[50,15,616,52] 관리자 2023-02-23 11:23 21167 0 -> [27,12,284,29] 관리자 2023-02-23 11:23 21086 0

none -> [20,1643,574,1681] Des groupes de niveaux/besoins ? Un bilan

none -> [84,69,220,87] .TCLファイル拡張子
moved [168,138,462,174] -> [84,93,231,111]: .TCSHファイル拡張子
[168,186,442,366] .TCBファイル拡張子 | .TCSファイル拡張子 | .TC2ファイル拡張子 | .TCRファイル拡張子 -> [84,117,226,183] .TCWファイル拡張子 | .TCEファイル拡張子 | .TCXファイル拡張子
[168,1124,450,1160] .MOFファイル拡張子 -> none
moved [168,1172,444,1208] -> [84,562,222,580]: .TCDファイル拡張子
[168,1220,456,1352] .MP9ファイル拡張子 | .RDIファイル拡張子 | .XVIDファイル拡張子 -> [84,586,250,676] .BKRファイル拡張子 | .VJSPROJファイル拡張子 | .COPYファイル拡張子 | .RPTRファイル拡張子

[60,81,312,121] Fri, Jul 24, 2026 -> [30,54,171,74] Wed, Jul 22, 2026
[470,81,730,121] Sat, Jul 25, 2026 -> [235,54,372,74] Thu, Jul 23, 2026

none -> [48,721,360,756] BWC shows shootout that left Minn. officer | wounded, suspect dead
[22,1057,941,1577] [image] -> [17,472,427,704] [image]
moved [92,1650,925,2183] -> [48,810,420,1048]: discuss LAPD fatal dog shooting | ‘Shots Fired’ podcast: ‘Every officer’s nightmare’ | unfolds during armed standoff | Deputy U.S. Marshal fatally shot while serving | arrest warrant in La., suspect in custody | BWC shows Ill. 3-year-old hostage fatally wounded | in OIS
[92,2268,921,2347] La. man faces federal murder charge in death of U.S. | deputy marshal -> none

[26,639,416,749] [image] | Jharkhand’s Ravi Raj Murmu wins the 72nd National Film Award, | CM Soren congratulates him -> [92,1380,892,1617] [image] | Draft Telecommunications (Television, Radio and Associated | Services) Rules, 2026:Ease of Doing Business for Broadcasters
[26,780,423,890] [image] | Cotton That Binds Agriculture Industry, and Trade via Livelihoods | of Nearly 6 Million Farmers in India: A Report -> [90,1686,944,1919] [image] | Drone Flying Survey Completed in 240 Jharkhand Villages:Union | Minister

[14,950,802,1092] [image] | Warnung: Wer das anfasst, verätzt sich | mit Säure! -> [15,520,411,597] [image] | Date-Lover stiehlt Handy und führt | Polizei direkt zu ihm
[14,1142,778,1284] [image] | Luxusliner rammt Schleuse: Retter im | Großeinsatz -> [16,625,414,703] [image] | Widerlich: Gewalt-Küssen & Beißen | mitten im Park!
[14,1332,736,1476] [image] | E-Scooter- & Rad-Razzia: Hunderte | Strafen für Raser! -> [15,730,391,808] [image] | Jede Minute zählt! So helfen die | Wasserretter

Problem details: Return all lines of the material above in which "suspect" occurs.

Exercise result:
none -> [48,721,360,756] BWC shows shootout that left Minn. officer | wounded, suspect dead
moved [92,1650,925,2183] -> [48,810,420,1048]: discuss LAPD fatal dog shooting | ‘Shots Fired’ podcast: ‘Every officer’s nightmare’ | unfolds during armed standoff | Deputy U.S. Marshal fatally shot while serving | arrest warrant in La., suspect in custody | BWC shows Ill. 3-year-old hostage fatally wounded | in OIS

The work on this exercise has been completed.